The success of the 2023 WBC came at a crucial time for MLB, which struggled with similar issues of decline in youth participation and international popularity for the sport. But that tournament might have been the breakthrough moment the sport needed, potentially hooking new fans going forward.

“It’s what we’ve been asking for in hockey for a long time,” Connor McDavid said following the World Baseball Classic. “Best on best. Look, everyone’s been talking about baseball and ‘did you see Ohtani vs. Trout?’ That’s what hockey’s been missing for about a decade now.”

The NHL doesn’t even have to look outside of its own sport to find recent examples of how international play can benefit the sport and the league. For example, Auston Matthews spent his age-17 season playing professional hockey for the Zurich Lions of the Swiss National League A, where he scored 46 points in 36 games before getting drafted No. 1 overall by the Toronto Maple Leafs in 2016.

“It’s like they almost take ownership in him going forward now that he played there,” former Florida Panthers Director of Amateur Scouting Jason Bukala said about Swiss hockey fans. “And they identify him as one of their own, if you will.”

Swiss hockey broadcaster Silvan Schweizer acknowledged that when Matthews chose to play Switzerland over Sweden, Finland, or the KHL, “that made Swiss people proud.”

“It certainly was a blessing for Swiss hockey,” Schweizer wrote in an email. “The stay of Matthews … helped to give Switzerland more credit and also that Swiss fans got more interested in the NHL.”

The Toronto Star’s Bruce Arthur said many of the NHL’s problems can be boiled down to the fact that the league has played it safe and followed in the footsteps of other leagues instead of taking risks and daring to surpass them. “My biggest criticism of hockey is that it is a game that lacks greater vision,” Arthur said. “Hockey is a small town. And there’s a whole bunch of things that come from that. And this [lack of Olympic participation] is one.”

For better or worse, the NHL has all the power when it comes to stewarding the game of hockey on a global basis.
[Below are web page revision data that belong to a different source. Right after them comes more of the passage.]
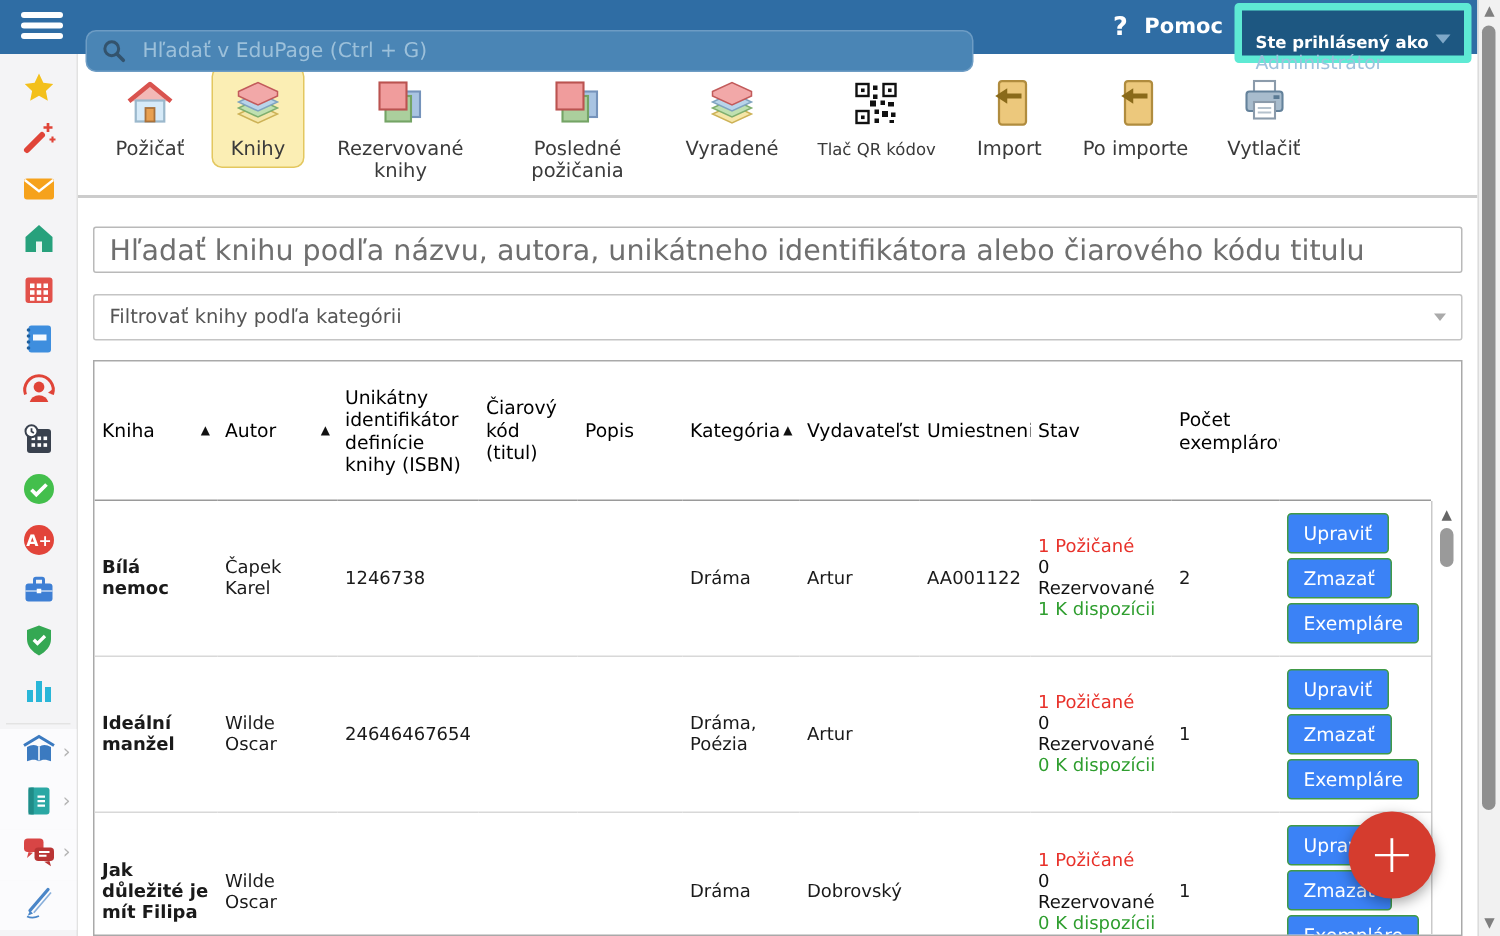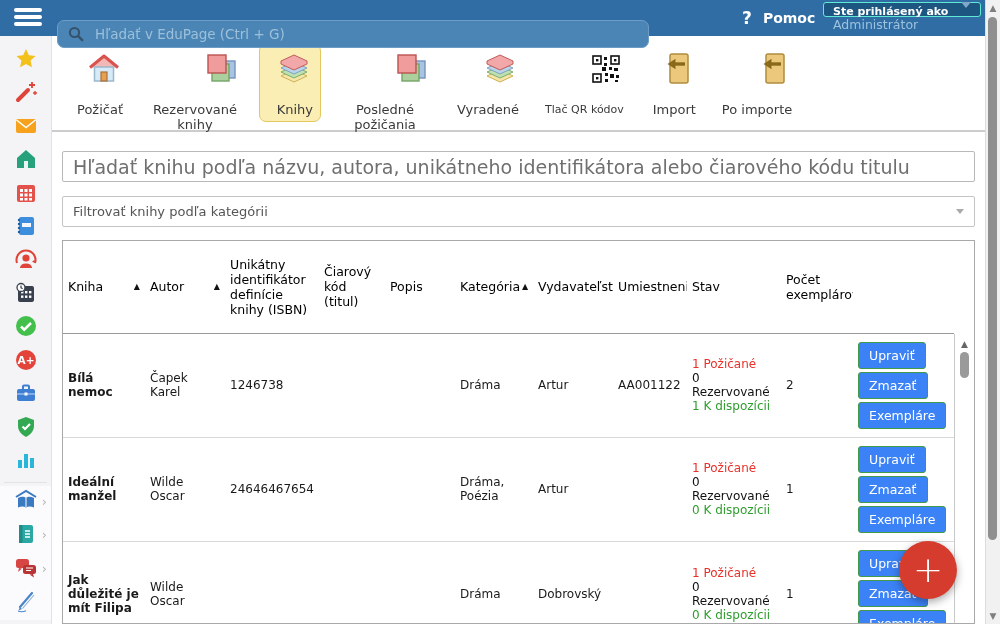"Ste prihlásený ako" .userbox { border: 1px solid #5eead4 -> 5px solid #5eead4; padding: 2px 9px -> 15px 9px }
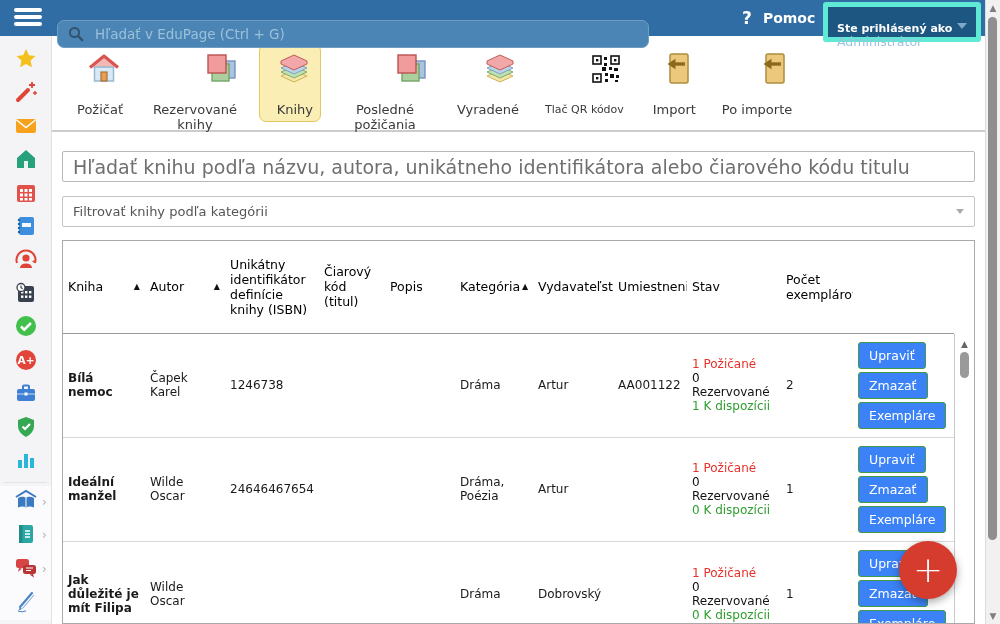"Požičať" .titem { align-items: flex-end -> center; gap: 10px -> none }
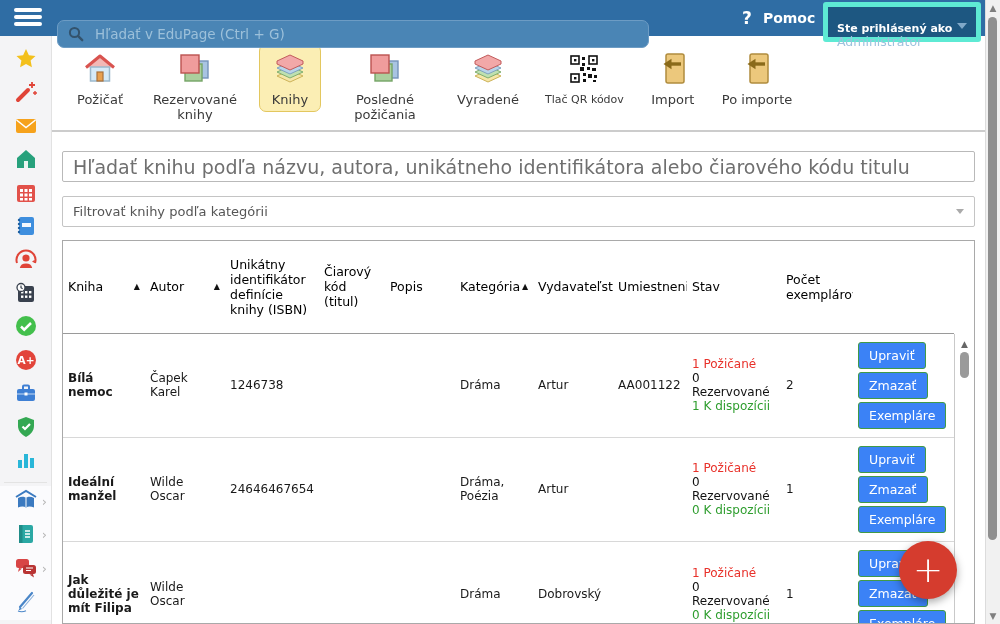"Rezervované knihy" div.titem { order: before "Knihy" -> after "Knihy" }
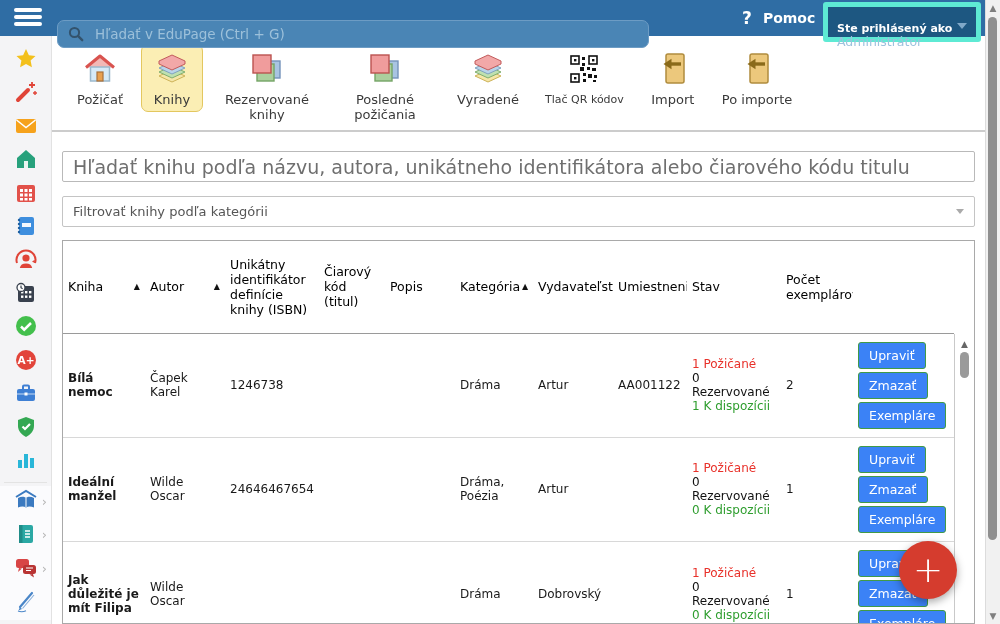"Vytlačiť" div.titem { html: none -> <div> <span> <svg> <rect></rect> <rect></rect> <rect></rect> <rect></rect> <g> <path></path> </g> </svg> </span> <span>Vytlačiť</span> </div> }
With the exception of the NHLPA, which has struggled to attract player interest or have strong leadership since Goodenow resigned in 2005, there is no counterweight.

But considering that the players desperately want it and that competing pro sports leagues have clearly benefited from it, it’s hard to not see the long-term benefits the NHL could gain from regularly participating in an international tournament. And given the speed and skill improvements that hockey players have made in recent years, as well as the level of hockey talent spread across the world, there is no telling what a best-on-best international tournament could do for the sport as a whole.